A Sydney cake manufacturing business and its director have been convicted under the Food Act 2003 and fined a combined $48,000 plus $21,000 in professional costs in the Chief Industrial Magistrates Court.
Sunfield Australia produced and sold cakes containing nuts and eggs that were not declared on the label, resulting in a child suffering an allergic reaction. At the time of the incident the company was on notice for not declaring allergens in food products following earlier investigations by the New South Wales Food Authority.
The authority’s chief executive officer Polly Bennett said the result was particularly pleasing given the danger to health posed by allergic reactions.
“More than 160,000 people in NSW suffer a food allergy of some sort and statistics show one in 10 babies born in Australia today will develop a food allergy,” she said.
“Unfortunately,at the most serious end of the scale these allergies can prove fatal. Consumers rely upon the labels to provide accurate information about the foods they buy and consume.”
The NSW Food Authority acknowledged the importance of correct labelling procedures couldn’t be underestimated.
“For some people it can literally be a matter of life and death. The NSW Food Authority expects manufacturers to respect their customers, respect the law and meet their responsibilities,” the authority’s CEO said.
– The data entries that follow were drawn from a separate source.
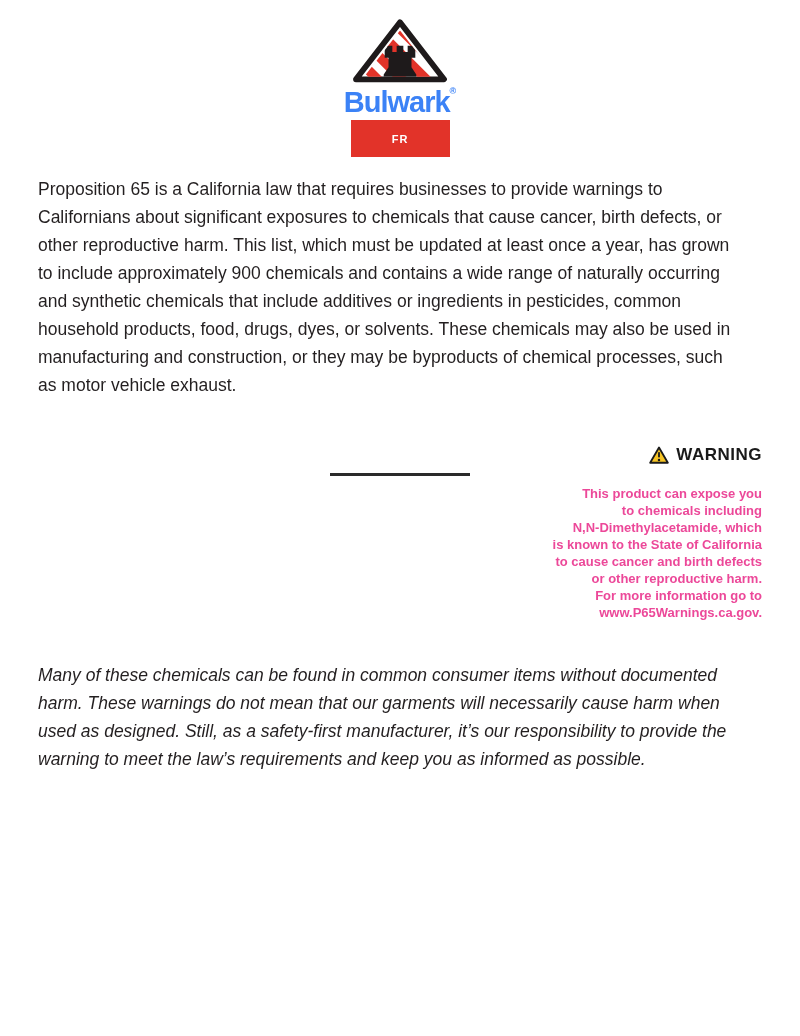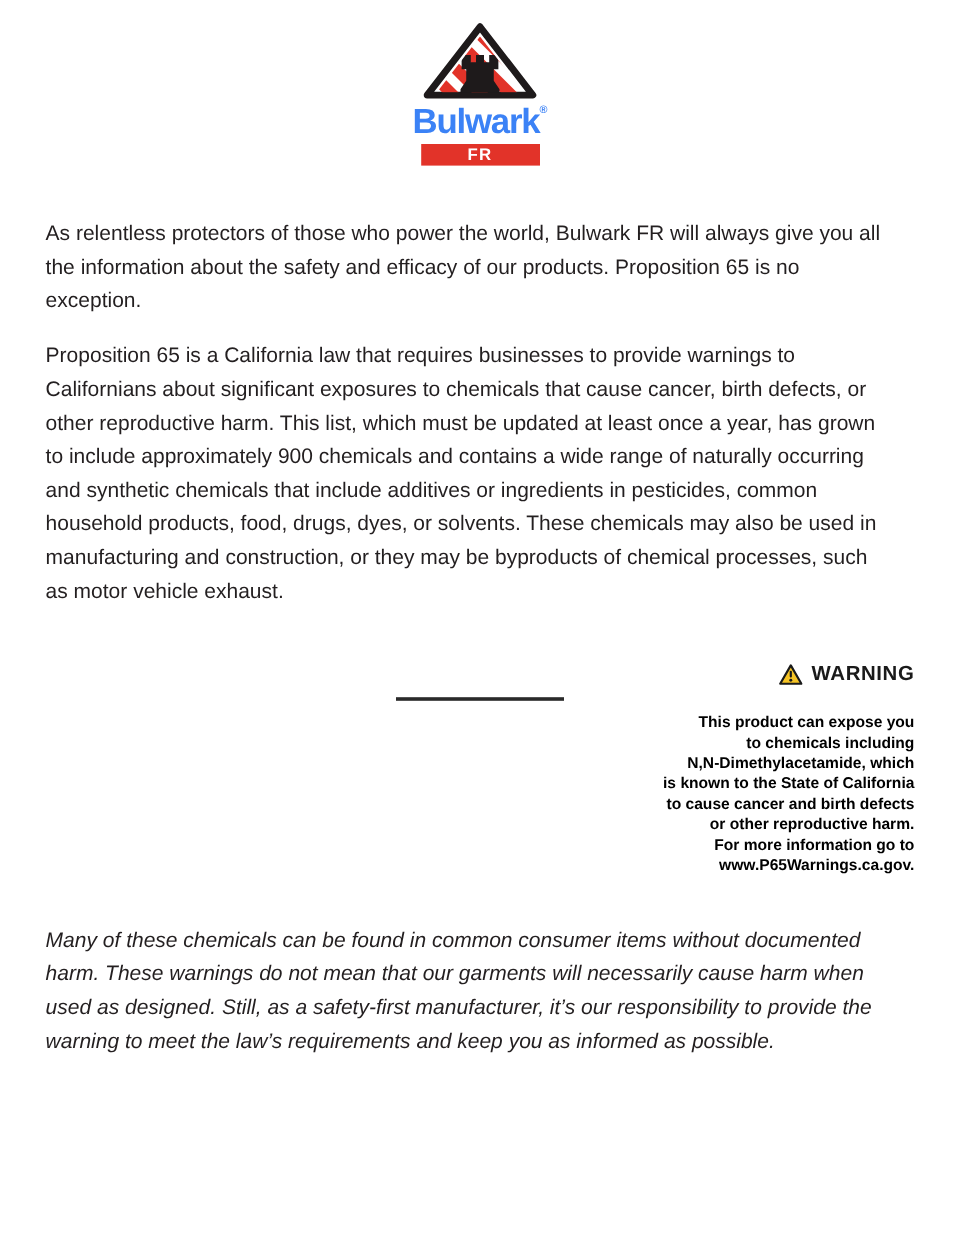--- a/index.html
+++ b/index.html
@@ -40,15 +40,15 @@
   }
   .fr-box {
     width: 99px;
-    height: 18px;
+    height: 37px;
     margin-top: 3px;
     background: #e23329;
     color: #ffffff;
     font-weight: bold;
-    font-size: 14px;
+    font-size: 11px;
     letter-spacing: 1px;
     display: flex;
-    align-items: flex-start;
+    align-items: center;
     justify-content: center;
   }
 

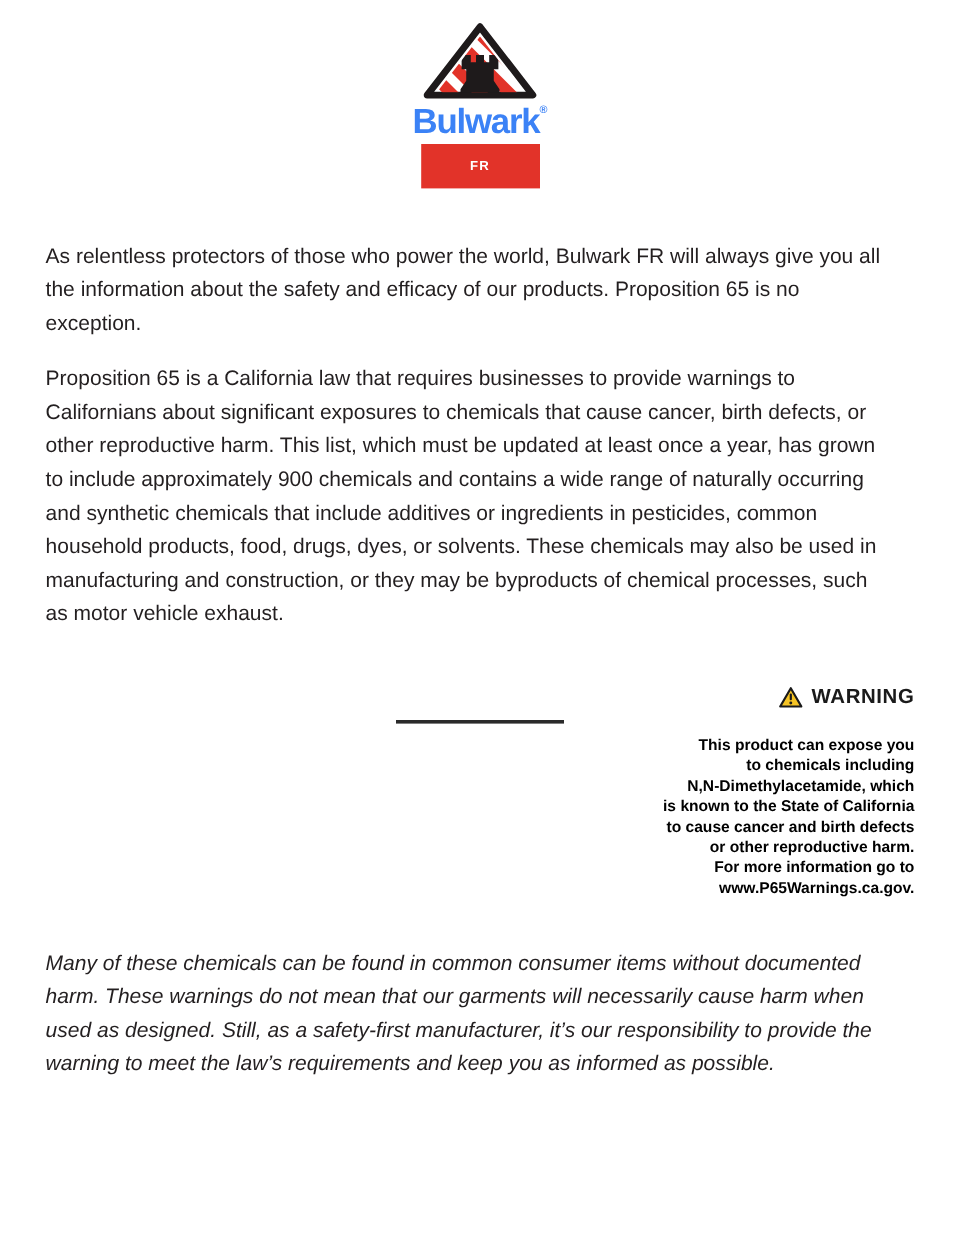--- a/index.html
+++ b/index.html
@@ -138,9 +138,6 @@
   </div>
 
   <div class="content">
-    <p class="body-text p1">As relentless protectors of those who power the world, Bulwark FR will always give you all
-the information about the safety and efficacy of our products. Proposition 65 is no
-exception.</p>
     <p class="body-text p2">Proposition 65 is a California law that requires businesses to provide warnings to
 Californians about significant exposures to chemicals that cause cancer, birth defects, or
 other reproductive harm. This list, which must be updated at least once a year, has grown

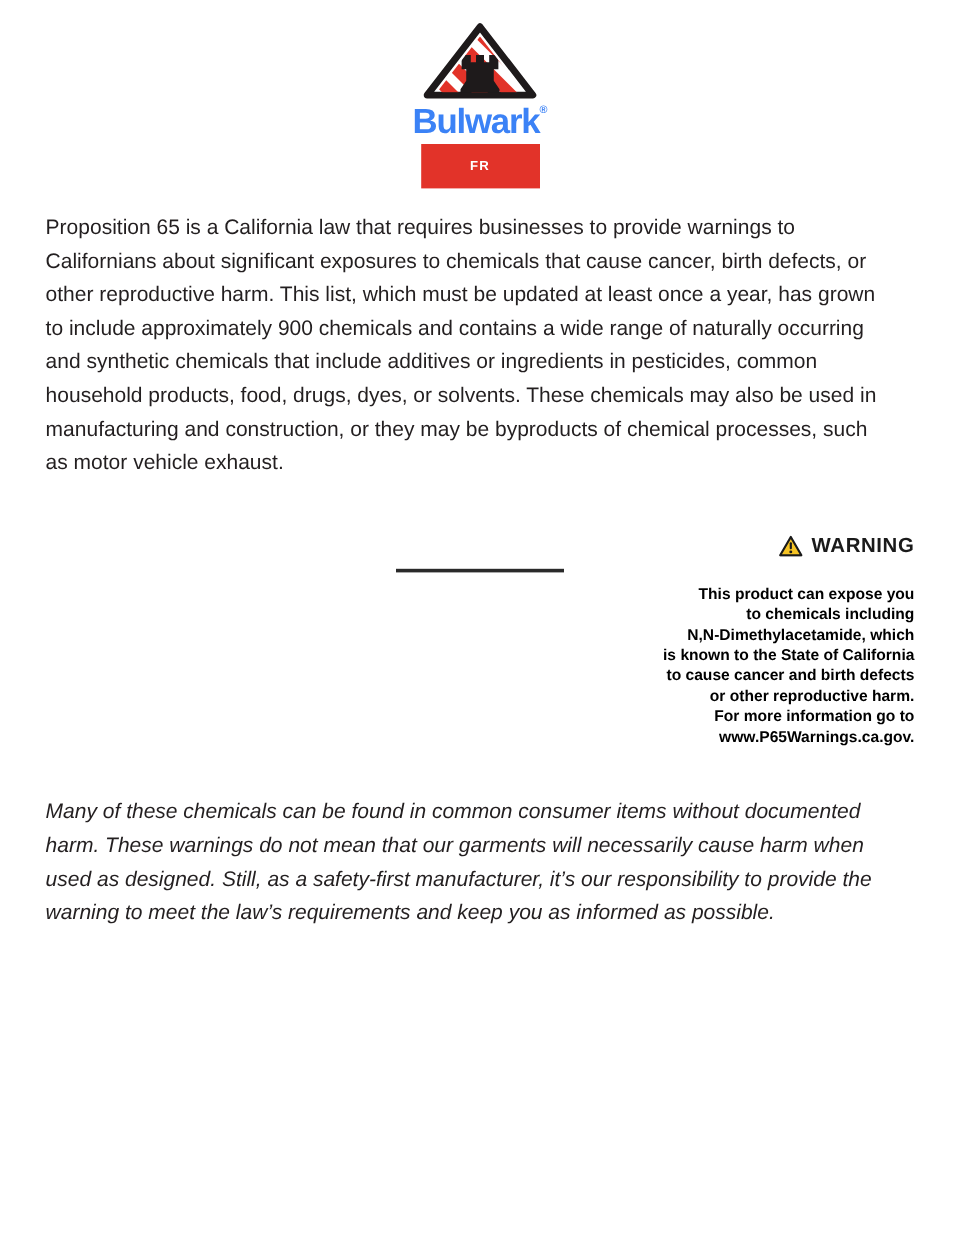--- a/index.html
+++ b/index.html
@@ -94,7 +94,7 @@
     font-size: 13px;
     line-height: 17px;
     white-space: pre-line;
-    color: #000000;
+    color: #ec4899;
   }
 </style>
 </head>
Sunfield Australia was convicted of nine offences, with its director convicted of seven offences including failure to comply with the Food Standards Code in the conduct of a food business and selling food that was labelled in a manner that contravened the code.
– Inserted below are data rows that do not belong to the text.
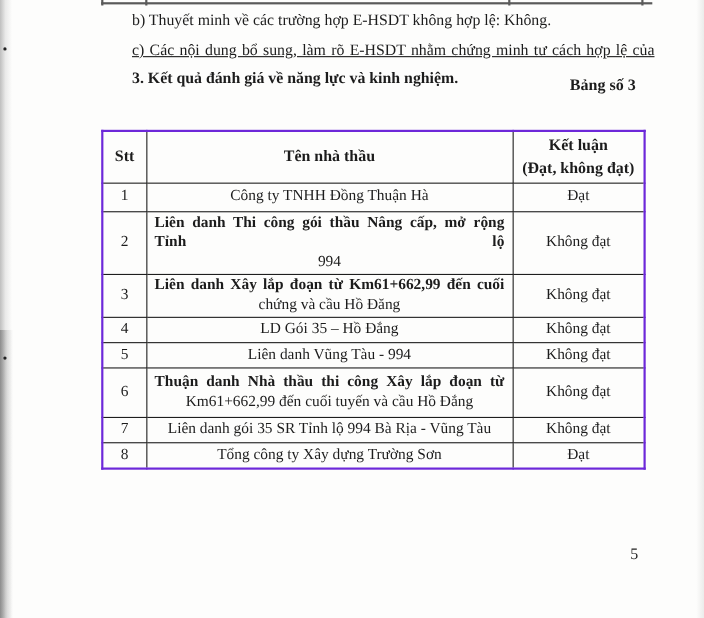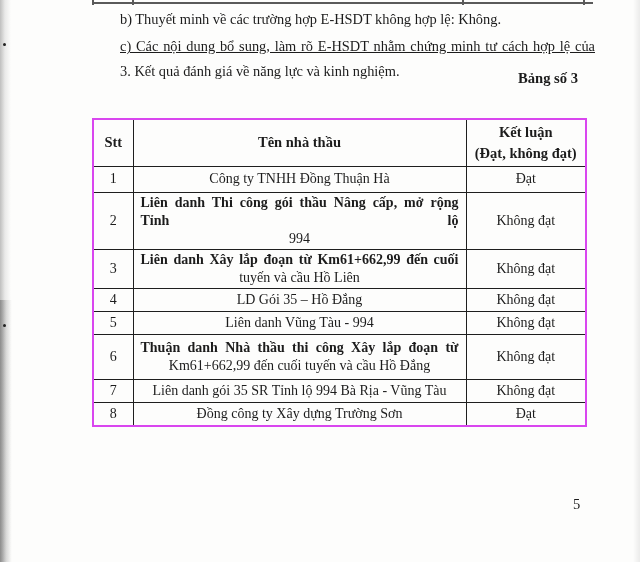--- a/index.html
+++ b/index.html
@@ -42,7 +42,7 @@
   .para{margin:0;text-align:justify;}
   .indent{text-indent:32px;}
   .line-just{text-align:justify;text-align-last:justify;}
-  .bold{font-weight:normal;}
+  .bold{font-weight:bold;}
   .mt6{margin-top:6px;text-decoration:underline;} .mt4{margin-top:4px;} .mt2{margin-top:2px;} .mt3{margin-top:3px;}
 
   .caption{

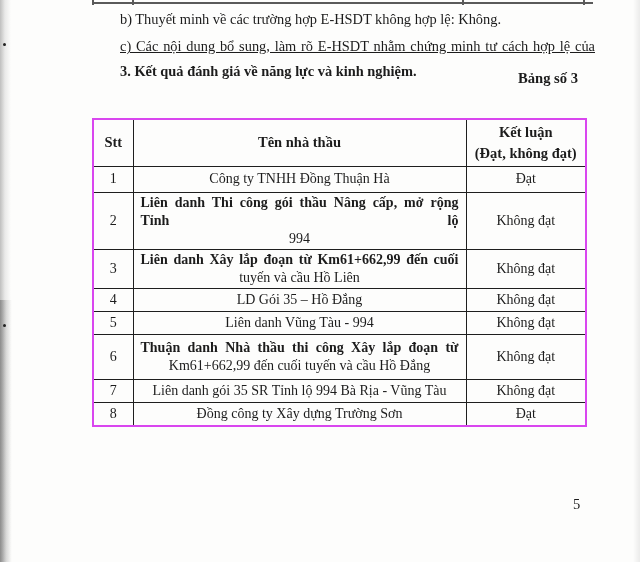--- a/index.html
+++ b/index.html
@@ -63,7 +63,7 @@
     padding:1px 7px;
     vertical-align:middle;
   }
-  table.results{border:2px solid #d946ef;margin-top:32px;}
+  table.results{border:2px solid #6d28d9;margin-top:32px;}
   col.c-stt{width:40px;} col.c-name{width:333px;} col.c-res{width:120px;}
   th.hcell{font-size:14.5px;line-height:21px;font-weight:bold;text-align:center;padding:2px 4px;}
   td.stt{text-align:center;}

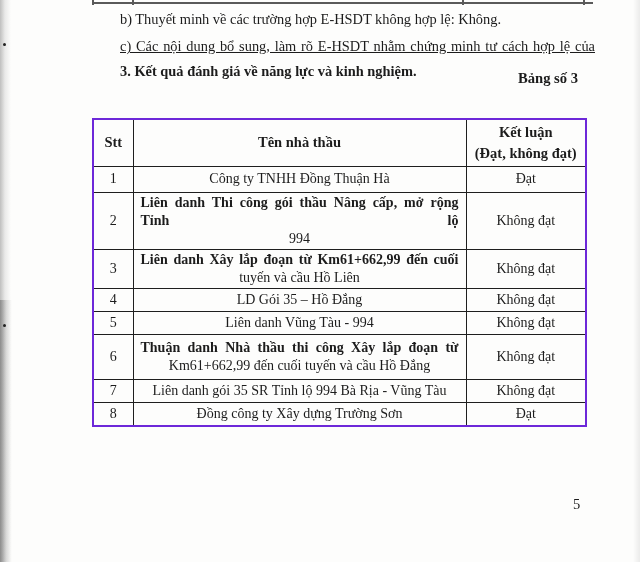--- a/index.html
+++ b/index.html
@@ -138,7 +138,7 @@
       <td class="stt">3</td>
       <td class="name">
         <div class="l1">Liên danh Xây lắp đoạn từ Km61+662,99 đến cuối</div>
-        <div class="l2">tuyến và cầu Hồ Liên</div>
+        <div class="l2">chứng và cầu Hồ Đăng</div>
       </td>
       <td class="res">Không đạt</td>
     </tr>

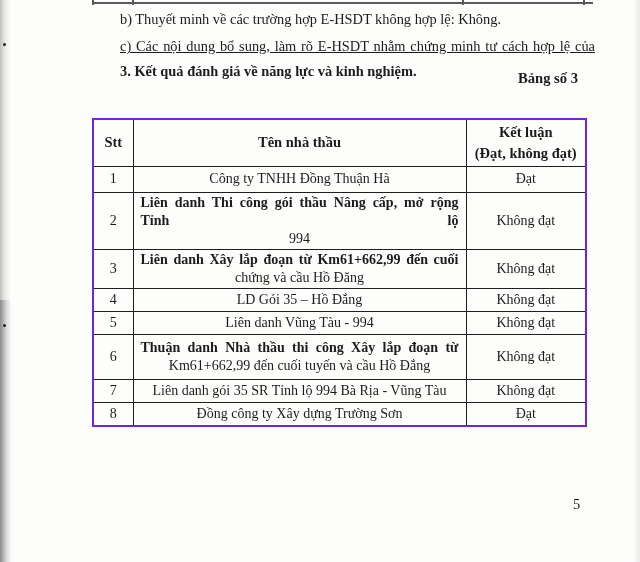--- a/index.html
+++ b/index.html
@@ -174,7 +174,7 @@
     <tr style="height:24px">
       <td class="stt">8</td>
       <td class="name">
-        <div class="l1">Đồng công ty Xây dựng Trường Sơn</div>
+        <div class="l1">Tổng công ty Xây dựng Trường Sơn</div>
       </td>
       <td class="res">Đạt</td>
     </tr>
The court rejected submissions by the offenders that they did not realise the seriousness of their actions, given by August 2010, they were well aware of their obligations.
The company has been placed on the NSW Food Authority’s Name and Shame register.
The most common food allergens that occur in the Australian food industry are crustaceans, eggs, fish, milk, peanuts, soybeans, tree nuts and sesame seeds. These allergens, as well as gluten and sulphites, are required by law to be declared on food labels.
The law requires food service businesses to provide accurate information when a customer asks about allergens in foods they are being served. Further information about food allergies can be found on the NSW Food Authority’s website: www.foodauthority.nsw.gov.au.